In all this contest Acacius took part against the attempt which Basiliscus made to overthrow the faith of the Church. He had issued a document termed the Encyclikon or Circular, in which for the first time in the history of the Church an emperor had assumed the right, as emperor, to lay down the terms of the faith. In this act there is not so much to be considered the mixture of truth and falsehood in the document issued as the authority which he claimed to set up a standard of doctrine. But he could not induce Acacius to put his signature to it. Five hundred Greek bishops, it is true, were found to do so, but Acacius was not one of them. Basiliscus fell, Zeno was restored, and Acacius came out of the struggles between them with increased renown.

Zeno's restoration was considered at the time a victory of the Catholic cause. Basiliscus in his short dominion of twenty months had formally recalled from exile the notorious heretic Timotheus Ailouros, and put him in the patriarchal see of Alexandria, as likewise Peter the Fuller in the see of Antioch. This Timotheus had moved Basiliscus to the strong act of despotically overriding the faith by issuing an edict upon doctrine. Basiliscus had been obliged, by the opposition of the monks at Constantinople, and that of Acacius, and the fear of the returning Zeno, to withdraw this document. The usurper had to fly for refuge to sanctuary, but Acacius did not shield him as St. Chrysostom had shielded Eutropius. He came forth under solemn promise from Zeno that his blood should not be shed, and was carried with wife and children to Cappadocia, where all were starved to death.

In all this matter Acacius had gained great credit as defender of the Council of Chalcedon. He had himself referred for help to Simplicius in the Apostolic See. Zeno upon his return to power had entered into closer connection with the Roman chair. He had sent the Pope a blameless confession of faith, promising to maintain the Council of Chalcedon. Simplicius, on the 8th October, 477, had congratulated him on his return. In this letter he reminds Zeno of the acts of his predecessors, Marcian and Leo: that he owed gratitude to God for bringing him back. "He has restored their empire to you: do you show Him their service. And as the words which I lately addressed, under the instruction of the blessed Apostle Peter, were rejected by those who were about to fall (i.e., Basiliscus), I pray that by God's favour they may profit those who shall stand (i.e., Zeno). I receive the letters sent by your clemency, as an immense pledge of your devotion. I breathe again joyously, and do not doubt that you will do even more in religion than I desire.

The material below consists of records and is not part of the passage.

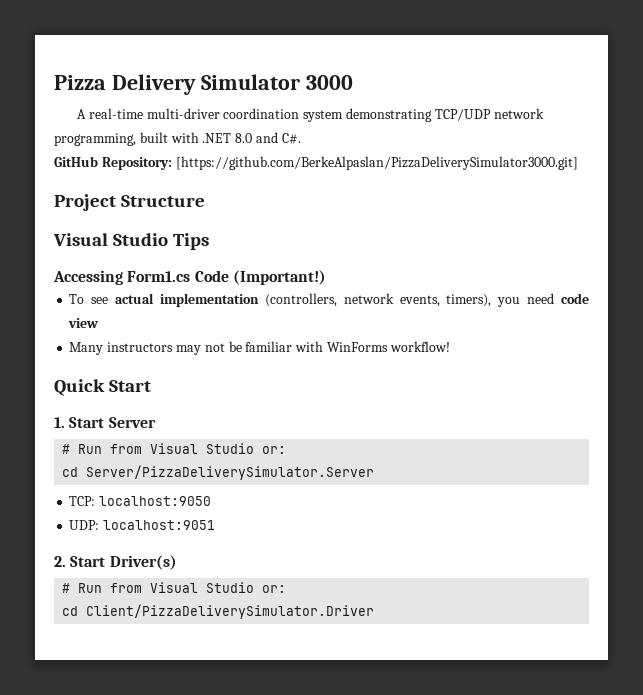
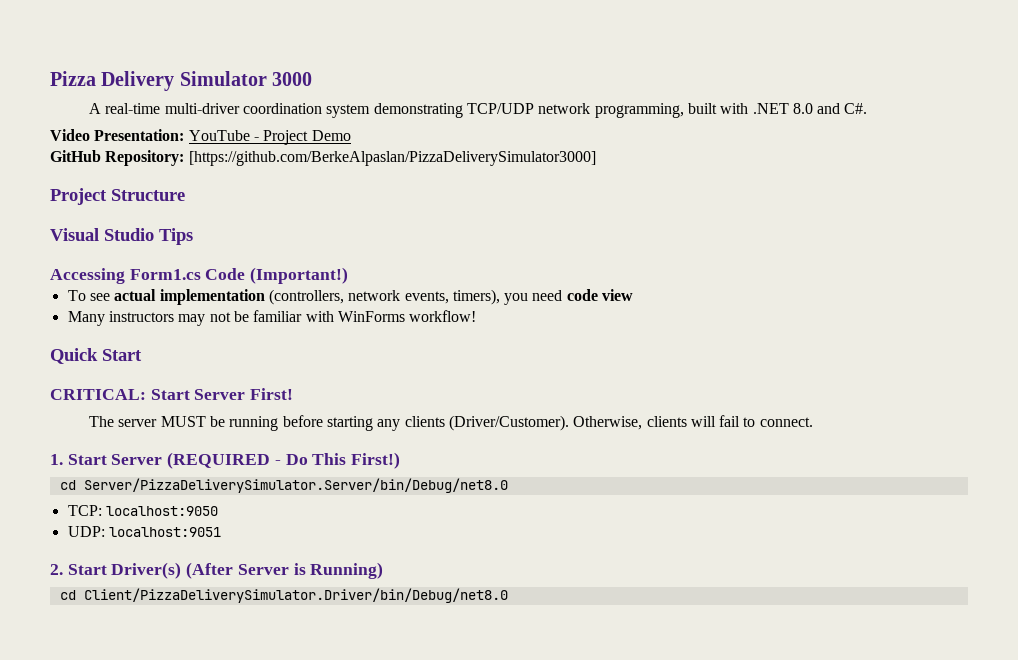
+ Video Presentation: YouTube - Project Demo
- GitHub Repository: [https://github.com/BerkeAlpaslan/PizzaDeliverySimulator3000.git]
+ GitHub Repository: [https://github.com/BerkeAlpaslan/PizzaDeliverySimulator3000]
- 1. Start Server
- # Run from Visual Studio or:
- cd Server/PizzaDeliverySimulator.Server
+ CRITICAL: Start Server First!
+ The server MUST be running before starting any clients (Driver/Customer). Otherwise, clients will fail to connect.
+ 1. Start Server (REQUIRED - Do This First!)
+ cd Server/PizzaDeliverySimulator.Server/bin/Debug/net8.0
- 2. Start Driver(s)
- # Run from Visual Studio or:
- cd Client/PizzaDeliverySimulator.Driver
+ 2. Start Driver(s) (After Server is Running)
+ cd Client/PizzaDeliverySimulator.Driver/bin/Debug/net8.0

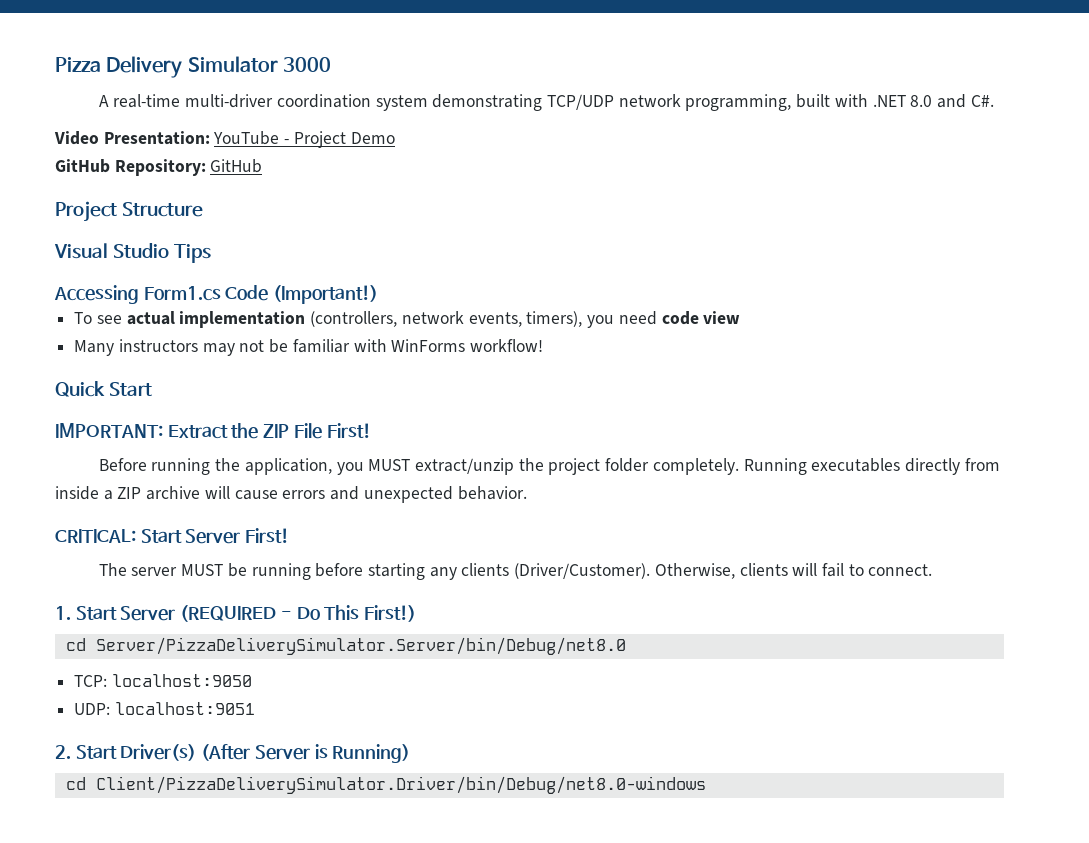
- GitHub Repository: [https://github.com/BerkeAlpaslan/PizzaDeliverySimulator3000]
+ GitHub Repository: GitHub
+ IMPORTANT: Extract the ZIP File First!
+ Before running the application, you MUST extract/unzip the project folder completely. Running executables directly from inside a ZIP archive will cause errors and unexpected behavior.
- cd Client/PizzaDeliverySimulator.Driver/bin/Debug/net8.0
+ cd Client/PizzaDeliverySimulator.Driver/bin/Debug/net8.0-windows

But mindful of my office, I dwell the more on this matter, because out of regard alike for your empire and your salvation I ardently wish that you should abide in that cause on which alone depends the stability of present government and the gaining future glory. I beg above all things that you should deliver the Church of Alexandria from the heretical intruder, and restore it to the Catholic and legitimate bishop, and also restore the several ejected bishops to their sees, that as you have delivered your commonwealth from the domination of a tyrant, so you may save the Church of God everywhere from the robbery and contamination of heretics. Do not allow that to prevail which the iniquity of the times and a spirit as rebellious against God as against your empire has stirred up, but rather what so many great pontiffs, and with them the consent of the universal Church, has decreed. Give full legal vigour to the decrees of the Council of Chalcedon, or those which my predecessor Leo, of blessed memory, has with apostolic learning laid down. That is, as you have found it, the Catholic faith, which has put down the mighty from their seat, and exalted the humble."[31]

To appreciate this letter, it must be borne in mind that it was written by Pope Simplicius a year after the western empire was extinguished; that the writer had seen nine western emperors deposed, and most of them murdered, in twenty-one years; that it was addressed to the eastern and now only Roman emperor; and that the writer was living under the absolute rule of the condottiere chief who had succeeded Ricimer, and is called by Pope Gelasius a few years afterwards "Odoacer, barbarian and heretic".[32]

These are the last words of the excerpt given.